The innocently braggadocious Ian Brown steps across the stage wearing opening track "I Wanna Be Adored" like an entrance theme. Beholding a poker face, and pelting comments to the faceless audience: "You alright, love?", his eyes flit from fan to fan as if inspecting their respective excitement. Brown is loving it just as much as they are not that his face would openly show it, of course. His vocals unsurprising to some are another matter, falling short of giving classic tracks "Waterfall" and "She Bangs the Drums" the heft one would hope for.

Fortunately, alongside guitarist John Squire, bassist Mani and bucket-hat clad drummer Alan "Reni" Wren, the Madchester purveyors pull it back with their exceptionally tight deployment of "Fools Gold" which possesses the crowd's dance moves stadium-wide.

Still, it's the unexpected tracks that supercede the familiars: the somnolent hues of "Where Angels Play", the choppy baseline of "(Song For My) Sugar Spun Sister" and the ostentatious swagger of "Love Spreads." It's the unexpectedly disarming renditions of "Made Of Stone" and "This Is the One," however the latter dedicated to a present David Beckham that sprint out of the wings to steal the entire show.

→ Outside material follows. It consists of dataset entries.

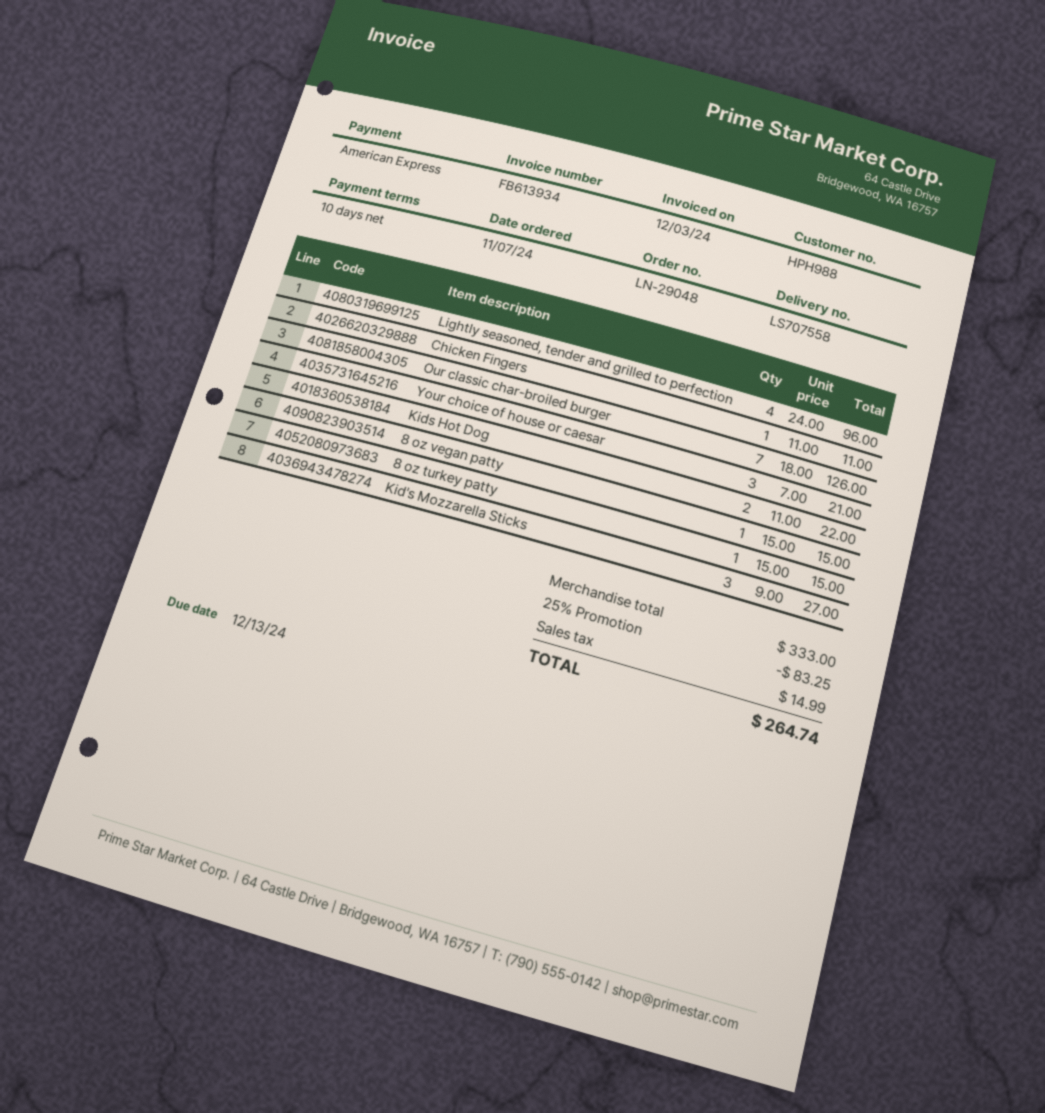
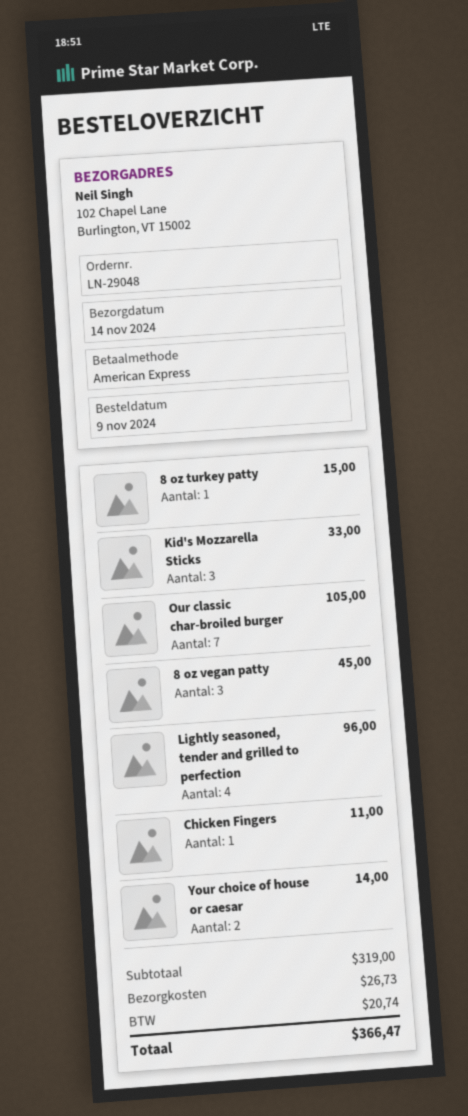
order date: 2024-11-07 -> 2024-11-09
Our classic char-broiled burger: 7 for 126.00 -> 7 for 105.00
Your choice of house or caesar: 3 for 21.00 -> 2 for 14.00
Kids Hot Dog: 2 for 22.00 -> none
8 oz vegan patty: 1 for 15.00 -> 3 for 45.00
Kid's Mozzarella Sticks: 3 for 27.00 -> 3 for 33.00
subtotal: 333.00 -> 319.00
discount: 25% = 83.25 -> none
shipping: none -> 26.73
tax: 14.99 -> 20.74
total: 264.74 -> 366.47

This is a band doing it their own way on their own terms exemplified by the assigned supporting lineup (an amalgam of genres including rising indie stars Blossoms, reggae artist Chronixx and hip-hop act Public Enemy) who all tended to the waiting fans for more than three hours before The Stone Roses even made it on stage.

While the debate will rage on over the four piece's contribution to music's wider scene, this first of four sell-out stadium shows sees Brown and co stride back onto the stage rewarding their fans' two-decade resilience with a paean that won't be easily forgotten. The Stone Roses are back and this homecoming show was concrete evidence of the fact.